Photo by Anna Shvets from Pexels
 | Image by InspiredImages from Pixabay

Photo by Anna Shvets from Pexels | Image by InspiredImages from Pixabay


Crisil Ratings on Wednesday said that with extensive recovery efforts by non-banking financial companies (NBFCs) and uptick in economic activity, the collection efficiency ratios of its rated securitised pools for November 2020 payouts have improved to near pre-COVID-19 pandemic levels for most of the asset classes.

The median collection efficiency ratios for November 2020 payouts (October 2020 collections) improved to their highest levels in the financial year 2020-21, it said.

Payout months lag collection months by one. Consequently, November 2020 payouts pertain to October 2020 collections.

"The monthly collection efficiencies of most Crisil-rated securitised pools are almost at pre-pandemic levels. That's because economic activity has been gathering steam in recent months, and agricultural activity, which was less impacted, has steadily picked up, too," the agency's Senior Director Krishnan Sitaraman said.

He added that as cash flows improved, borrowers have started repaying their loan instalments.

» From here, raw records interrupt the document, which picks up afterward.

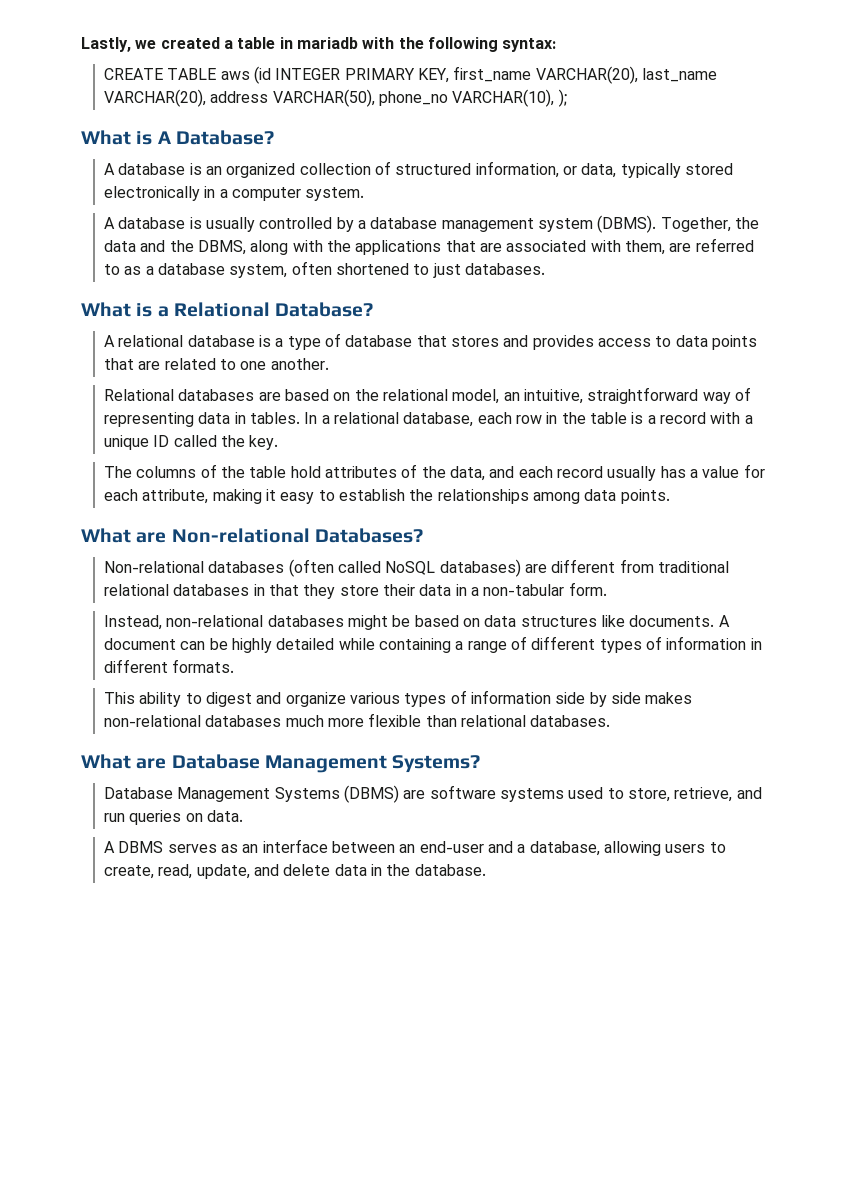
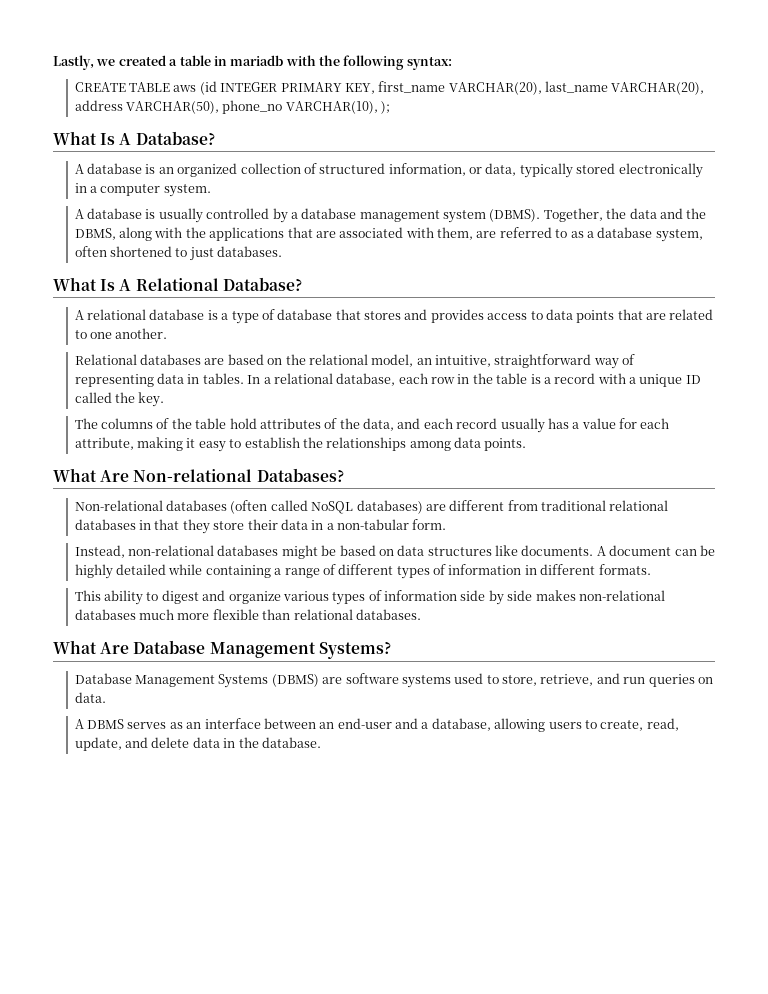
- What is A Database?
+ What Is A Database?
- What is a Relational Database?
+ What Is A Relational Database?
- What are Non-relational Databases?
+ What Are Non-relational Databases?
- What are Database Management Systems?
+ What Are Database Management Systems?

Median collection ratios for November 2020 payouts for commercial vehicle loan pools jumped up to 93 per cent from a paltry 24 per cent in May 2020. That compares with 98-99 per cent in January-March 2020, the rating agency said in a report said.

Collection efficiency for mortgage-backed loans, comprising largely home loans and loans against property, were around 96 per cent in October-November 2020. In comparison, median collection ratios were 99 per cent in March 2020 and around 71 per cent in June 2020.

However, pools backed by loans to small and medium enterprises (SMEs) saw a slight drop in collection efficiency in November, as underlying businesses and borrower cash flows are yet to achieve stability.

Median collection efficiency of pools backed by microfinance loans, which saw a precipitous decline in April and May 2020, had recovered sharply to above 70 per cent for September payouts. The ratios were at 82 per cent for November 2020 payouts, still below business-as-usual levels of 98-99 per cent, it said.

"Microfinance borrowers are considered most susceptible to economic vagaries, and their progression towards pre-pandemic business levels was expected to be gradual and incremental," the agency said.

However, as NBFCs in general, including microfinance institutions, further intensify collection efforts, underlying pool collections should continue to improve, it added.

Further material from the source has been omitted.